Task instructions: Please copy out all lines of the entries that contain the word "nginx".

Source material below:

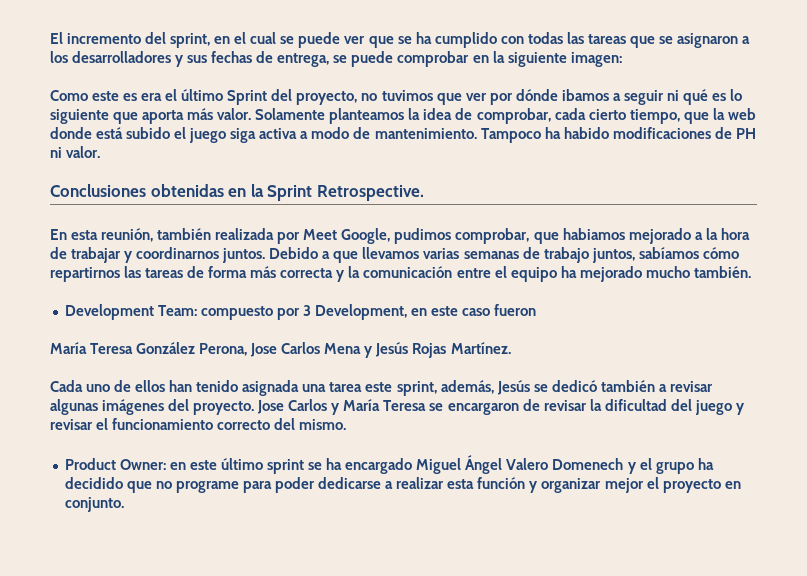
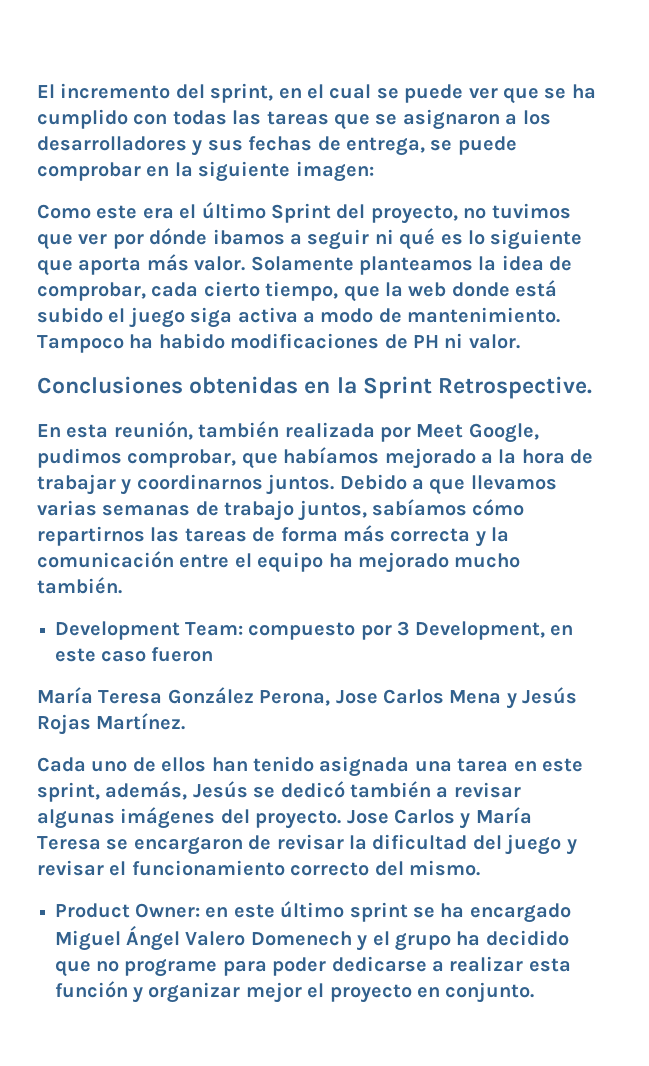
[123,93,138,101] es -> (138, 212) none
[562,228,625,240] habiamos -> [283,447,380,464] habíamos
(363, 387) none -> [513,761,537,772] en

End of Source material.
Source material below:

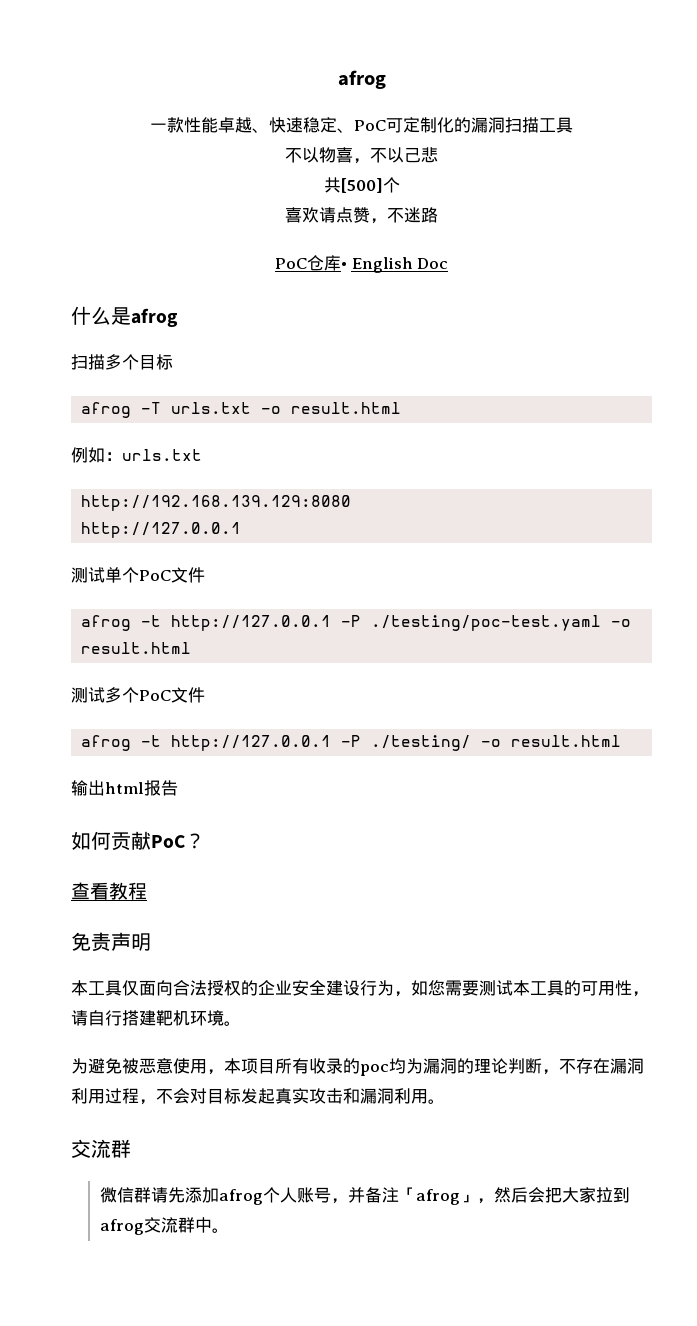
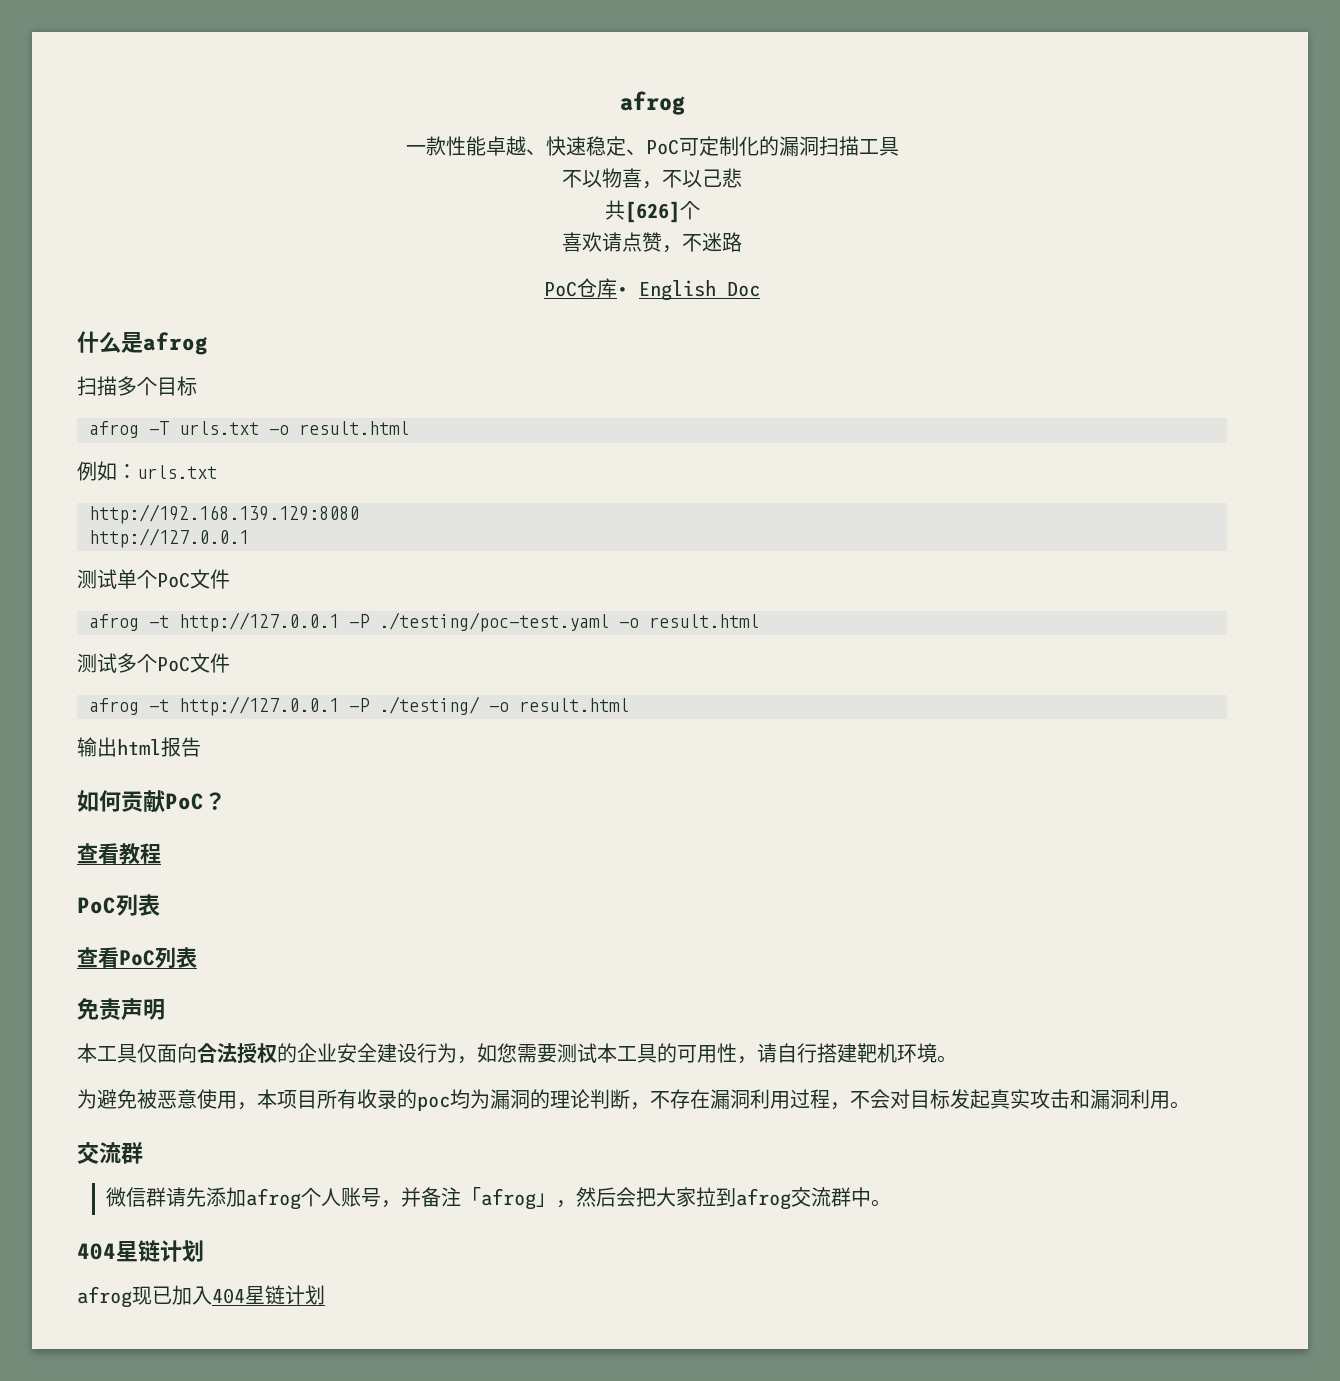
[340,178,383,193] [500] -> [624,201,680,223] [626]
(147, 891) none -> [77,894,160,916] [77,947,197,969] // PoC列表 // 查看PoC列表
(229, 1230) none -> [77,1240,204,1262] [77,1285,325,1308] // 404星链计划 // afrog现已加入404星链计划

End of Source material.
Source material below:

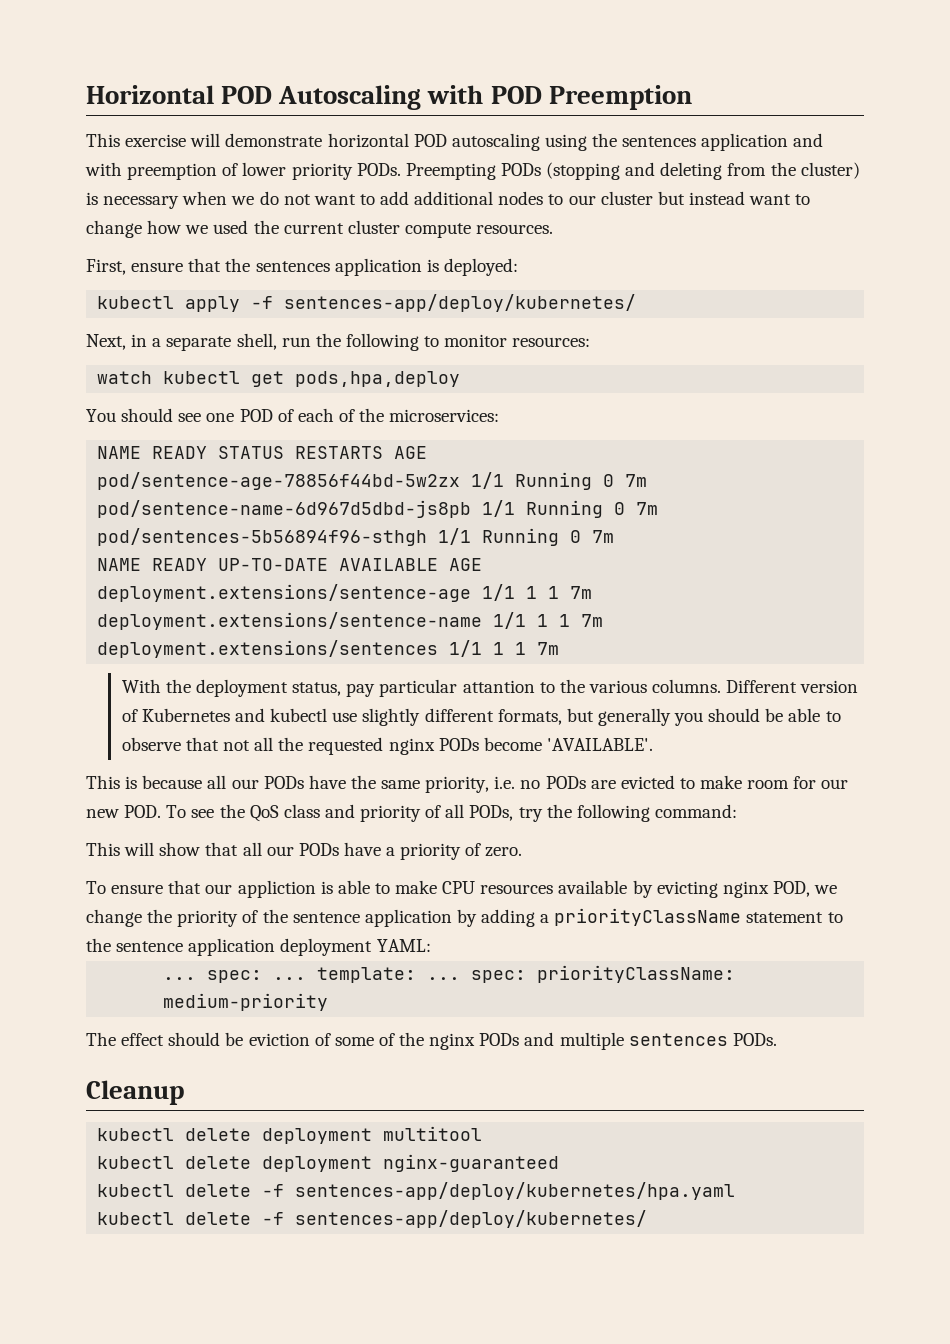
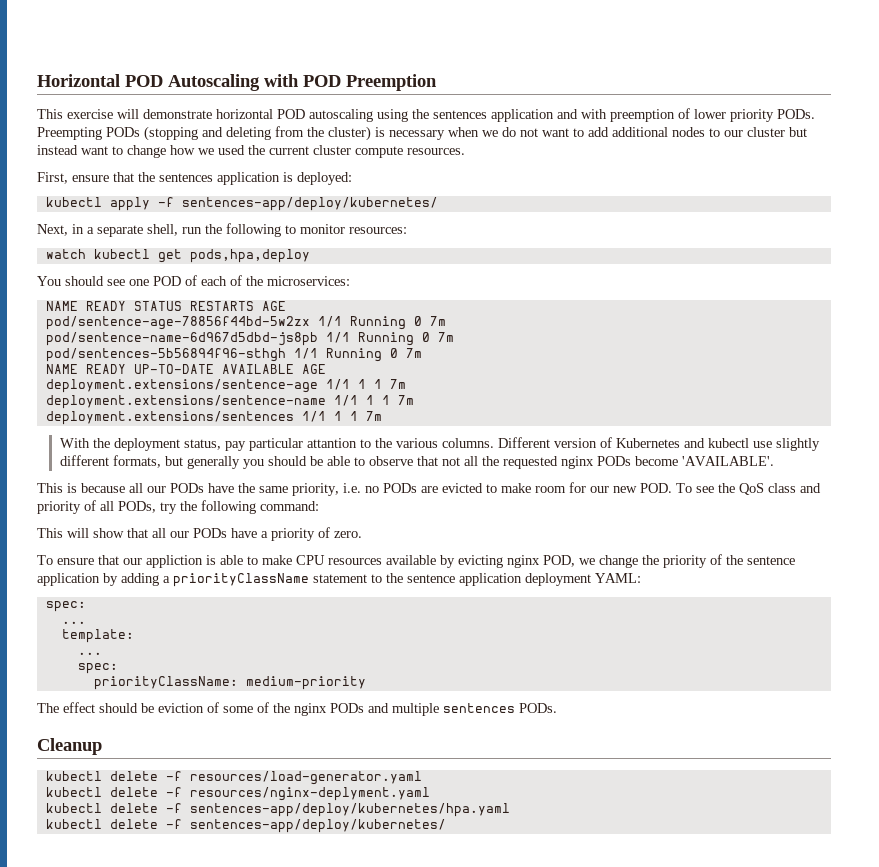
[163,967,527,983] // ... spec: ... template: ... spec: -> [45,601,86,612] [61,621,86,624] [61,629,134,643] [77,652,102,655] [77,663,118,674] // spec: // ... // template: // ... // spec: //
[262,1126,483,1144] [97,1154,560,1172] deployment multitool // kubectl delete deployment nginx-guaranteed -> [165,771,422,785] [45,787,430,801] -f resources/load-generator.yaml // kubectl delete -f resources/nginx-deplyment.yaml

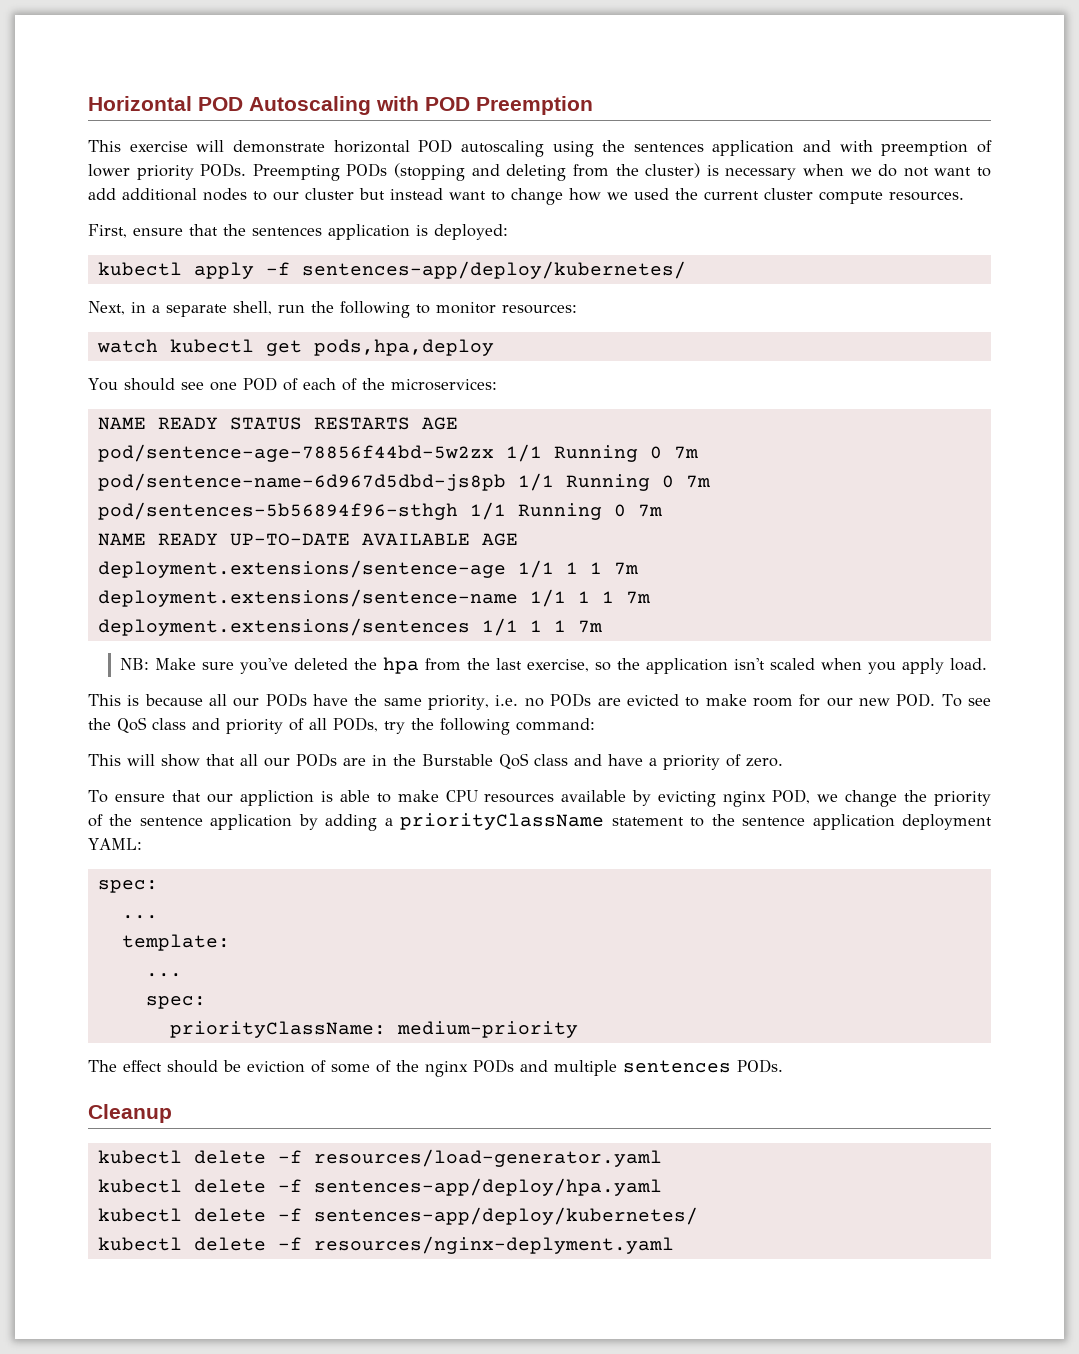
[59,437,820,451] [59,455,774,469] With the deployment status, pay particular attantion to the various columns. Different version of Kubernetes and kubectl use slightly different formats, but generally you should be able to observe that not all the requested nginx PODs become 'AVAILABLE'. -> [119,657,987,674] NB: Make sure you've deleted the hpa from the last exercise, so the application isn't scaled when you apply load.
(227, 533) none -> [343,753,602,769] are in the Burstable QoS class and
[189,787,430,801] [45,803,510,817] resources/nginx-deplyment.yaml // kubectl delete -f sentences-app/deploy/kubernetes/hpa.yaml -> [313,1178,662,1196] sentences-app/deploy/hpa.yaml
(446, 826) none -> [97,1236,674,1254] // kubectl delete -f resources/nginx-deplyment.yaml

End of Source material.

Task response:
[262,1126,483,1144] [97,1154,560,1172] deployment multitool // kubectl delete deployment nginx-guaranteed -> [165,771,422,785] [45,787,430,801] -f resources/load-generator.yaml // kubectl delete -f resources/nginx-deplyment.yaml
[59,437,820,451] [59,455,774,469] With the deployment status, pay particular attantion to the various columns. Different version of Kubernetes and kubectl use slightly different formats, but generally you should be able to observe that not all the requested nginx PODs become 'AVAILABLE'. -> [119,657,987,674] NB: Make sure you've deleted the hpa from the last exercise, so the application isn't scaled when you apply load.
[189,787,430,801] [45,803,510,817] resources/nginx-deplyment.yaml // kubectl delete -f sentences-app/deploy/kubernetes/hpa.yaml -> [313,1178,662,1196] sentences-app/deploy/hpa.yaml
(446, 826) none -> [97,1236,674,1254] // kubectl delete -f resources/nginx-deplyment.yaml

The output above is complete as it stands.